→ **Activity**:
Restate word for word the entries below, starting with the line with "[23,62,104,74] ARDev1161 ->" and continuing through the line with "[398,165,416,176] hit ->". Include both of those lines and no others.

→ **Data for analysis**:

--*--

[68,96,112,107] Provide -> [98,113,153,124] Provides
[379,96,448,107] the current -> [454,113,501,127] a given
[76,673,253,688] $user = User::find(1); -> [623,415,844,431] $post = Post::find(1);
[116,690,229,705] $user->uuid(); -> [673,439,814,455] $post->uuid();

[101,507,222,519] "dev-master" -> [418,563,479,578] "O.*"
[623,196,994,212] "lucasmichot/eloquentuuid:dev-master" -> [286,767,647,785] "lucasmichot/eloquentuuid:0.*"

--*--

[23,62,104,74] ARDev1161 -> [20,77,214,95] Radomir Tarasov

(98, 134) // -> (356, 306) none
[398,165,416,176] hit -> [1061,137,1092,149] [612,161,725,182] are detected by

--*--

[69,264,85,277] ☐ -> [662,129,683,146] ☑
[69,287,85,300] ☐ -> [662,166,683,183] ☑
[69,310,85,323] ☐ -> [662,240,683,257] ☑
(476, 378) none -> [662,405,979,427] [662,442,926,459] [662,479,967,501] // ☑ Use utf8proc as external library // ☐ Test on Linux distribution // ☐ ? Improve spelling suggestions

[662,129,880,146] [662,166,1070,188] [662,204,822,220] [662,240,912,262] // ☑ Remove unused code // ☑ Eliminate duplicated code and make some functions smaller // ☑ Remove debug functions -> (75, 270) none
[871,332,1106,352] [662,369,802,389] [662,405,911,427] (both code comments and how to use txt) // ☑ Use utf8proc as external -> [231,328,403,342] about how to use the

--*--

→ **Output of the exercise**:
[23,62,104,74] ARDev1161 -> [20,77,214,95] Radomir Tarasov

(98, 134) // -> (356, 306) none
[398,165,416,176] hit -> [1061,137,1092,149] [612,161,725,182] are detected by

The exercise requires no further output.